Lo que me hizo regresar a este aleatorio conjunto de fotos fue la insistencia de un amigo y compañero de estudios que dirige una prestigiosa editorial universitaria. Él había trabajado por largo tiempo en crear una revista especializada en edición y producción académica y el formato que quería imprimirle a la publicación consideraba un ilustrador diferente para cada número. Pensó en mí y discutimos varias posibilidades. Cuando le hablé sobre los animales disecados en las vetustas vitrinas del NHM quiso esas y ninguna más.
Ese amigo se llama Julio Paredes.
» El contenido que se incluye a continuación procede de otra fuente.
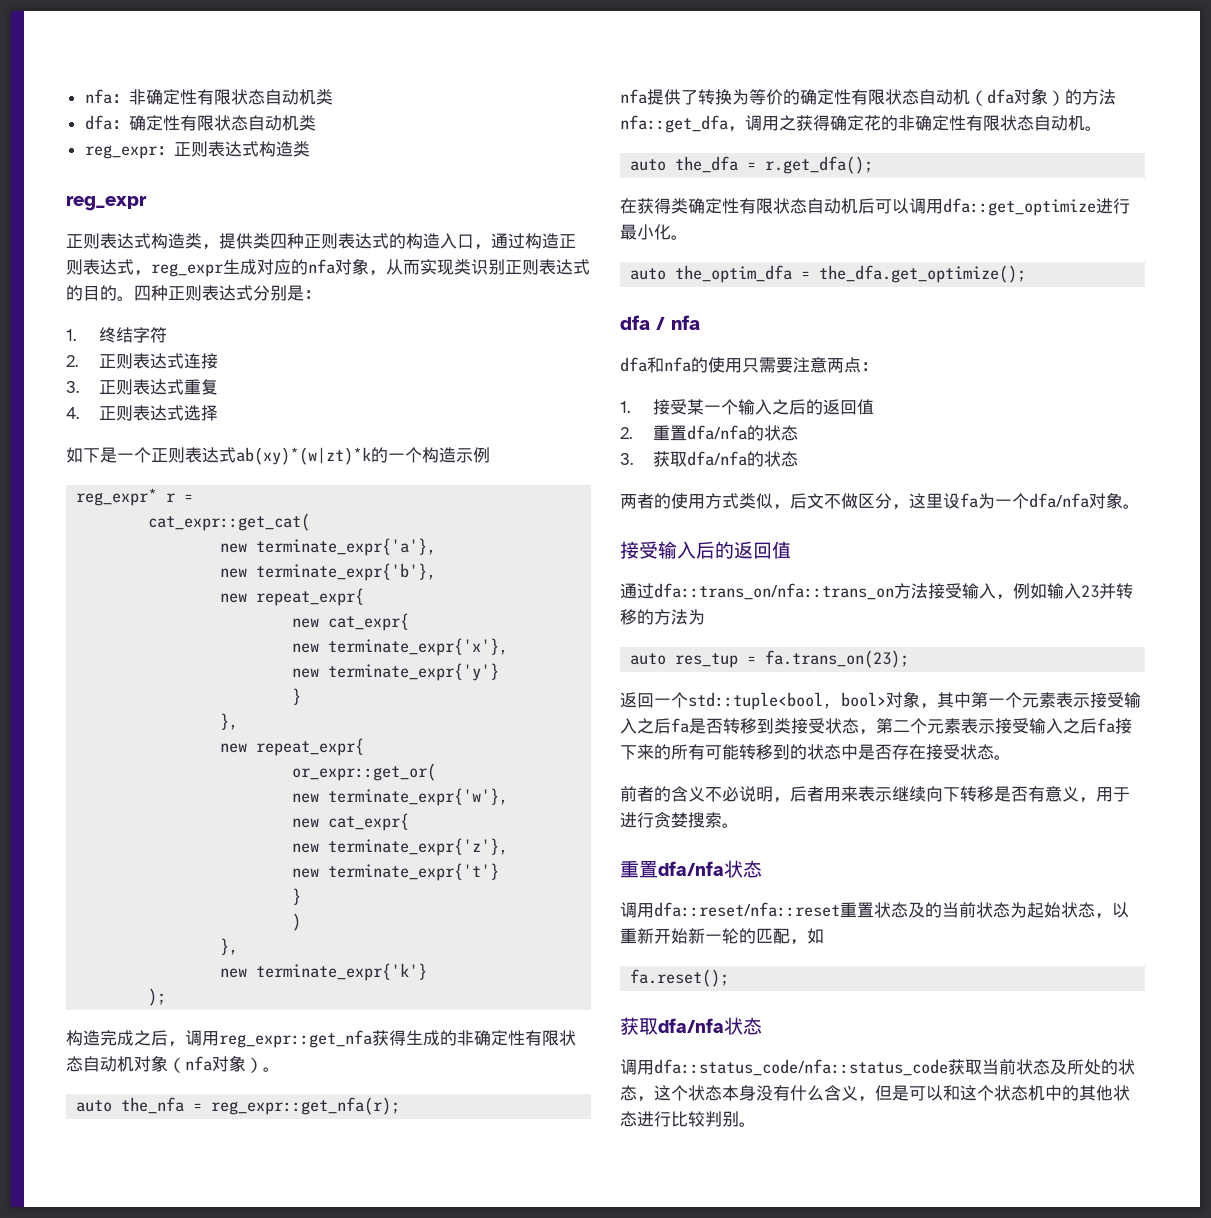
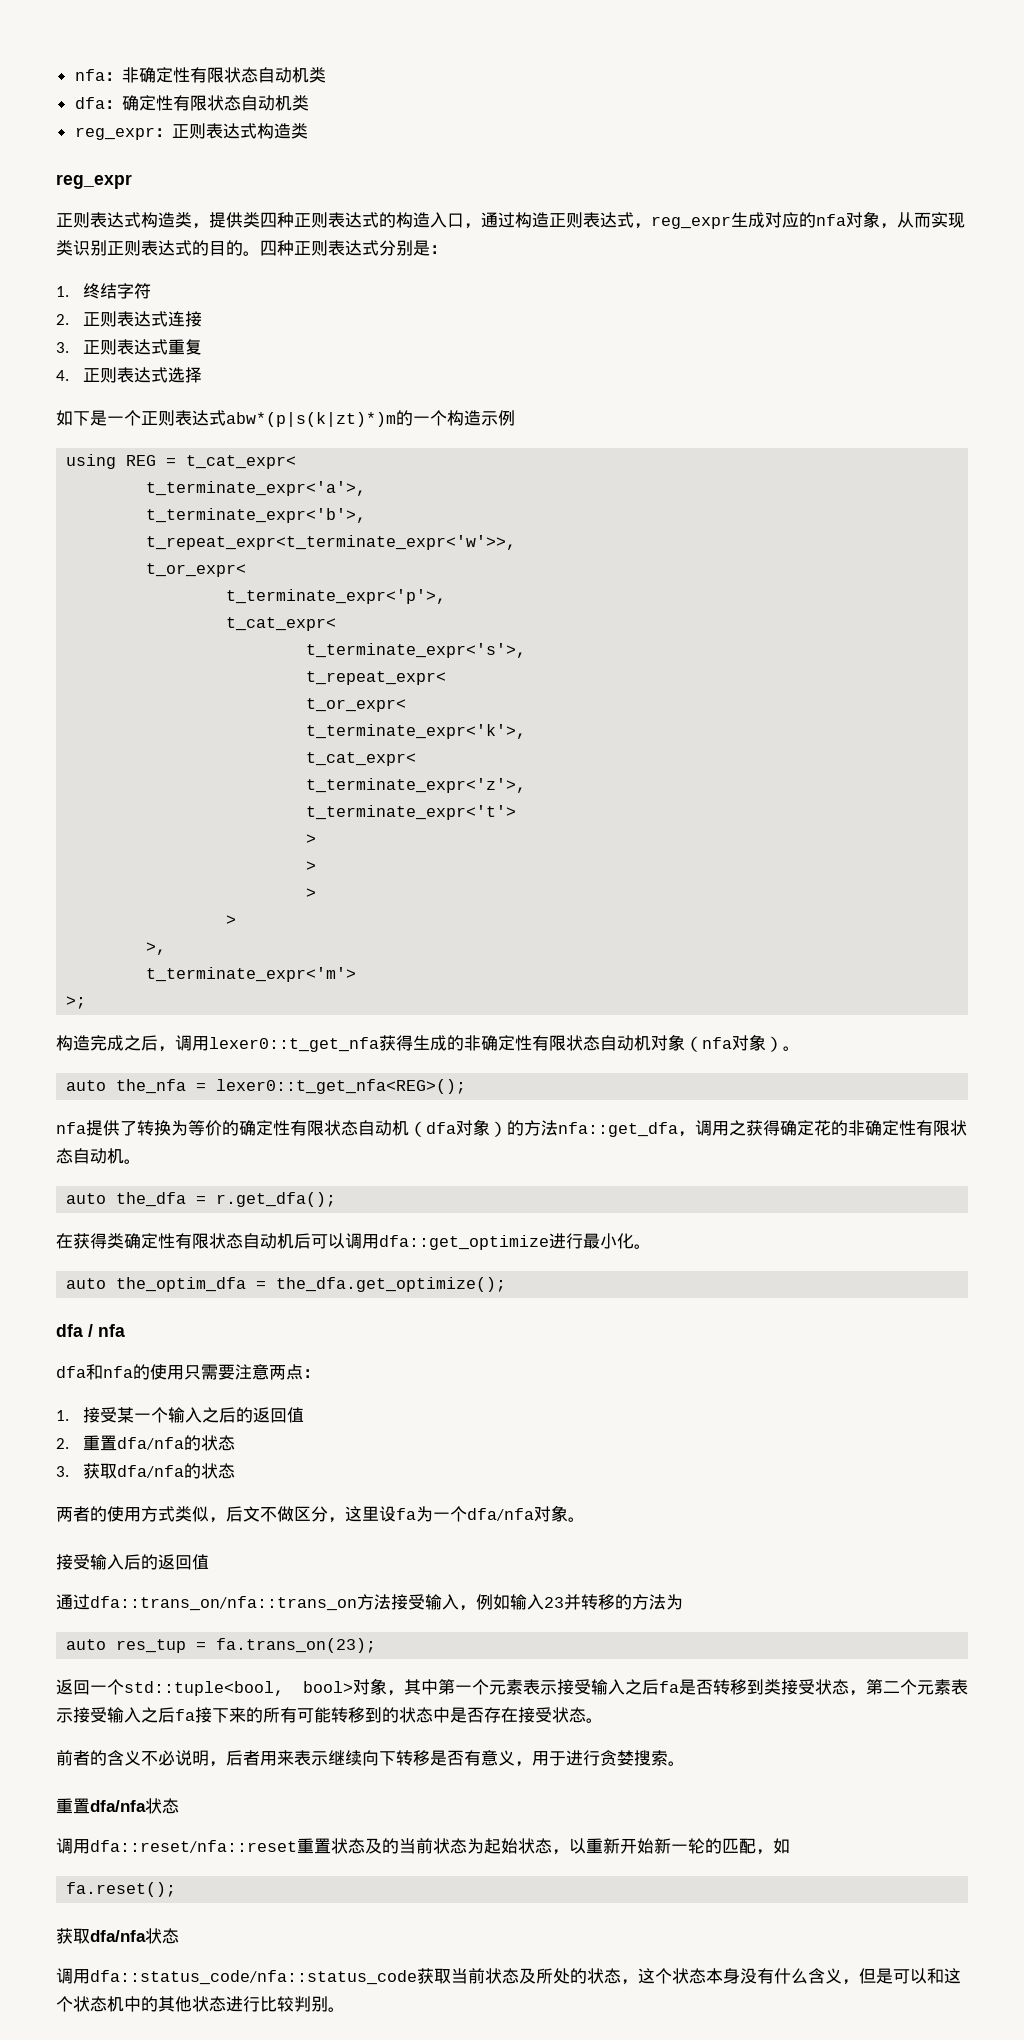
[236,447,371,465] ab(xy)*(w|zt)*k -> [226,412,396,427] abw*(p|s(k|zt)*)m
[76,488,194,506] [148,513,311,531] [220,538,437,556] [220,563,437,581] [220,588,365,606] [292,613,410,631] [292,638,509,656] [292,663,500,681] [292,688,302,705] [220,713,239,730] [220,738,365,756] [292,763,437,781] [292,788,509,806] [292,813,410,831] [292,838,509,856] [292,863,500,881] [292,888,302,905] [292,913,302,931] [220,938,239,955] [220,963,428,981] [148,988,167,1006] reg_expr* r = // cat_expr::get_cat( // new terminate_expr{'a'}, // new terminate_expr{'b'}, // new repeat_expr{ // new cat_expr{ // new terminate_expr{'x'}, // new terminate_expr{'y'} // } // }, // new repeat_expr{ // or_expr::get_or( // new terminate_expr{'w'}, // new cat_expr{ // new terminate_expr{'z'}, // new terminate_expr{'t'} // } // ) // }, // new terminate_expr{'k'} // ); -> [66,454,297,469] [146,481,367,496] [146,508,367,523] [146,535,517,550] [146,563,247,577] [226,589,447,604] [226,617,337,631] [306,643,527,658] [306,671,447,685] [306,698,407,712] [306,724,527,739] [306,752,417,766] [306,778,527,793] [306,805,517,820] [306,834,317,844] [306,861,317,871] [306,888,317,898] [226,915,237,925] [146,942,167,955] [146,967,357,982] [66,996,87,1009] using REG = t_cat_expr< // t_terminate_expr<'a'>, // t_terminate_expr<'b'>, // t_repeat_expr<t_terminate_expr<'w'>>, // t_or_expr< // t_terminate_expr<'p'>, // t_cat_expr< // t_terminate_expr<'s'>, // t_repeat_expr< // t_or_expr< // t_terminate_expr<'k'>, // t_cat_expr< // t_terminate_expr<'z'>, // t_terminate_expr<'t'> // > // > // > // > // >, // t_terminate_expr<'m'> // >;
[219,1030,372,1048] reg_expr::get_nfa -> [209,1037,379,1052] lexer0::t_get_nfa
[211,1097,401,1115] reg_expr::get_nfa(r); -> [216,1079,467,1094] lexer0::t_get_nfa<REG>();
Y ese amigo escribió una novela extraordinaria. Titulada Aves inmóviles, consiguió el pasado Premio Nacional de Novela de Colombia con la historia de un taxidermista de cara al triple desafío de enfrentar una grave dolencia, una traición al oficio y un examen sobre la soledad. Aunque sé que no es así, al leer su libro quise que unos caimanes colombianos extraviados por siglos en un museo vienés hubieran disparado su imaginación para construir esa historia de un taxidermista bogotano a quien le hacen el encargo de disecar un caballo. Un encargo que no quiere hacer.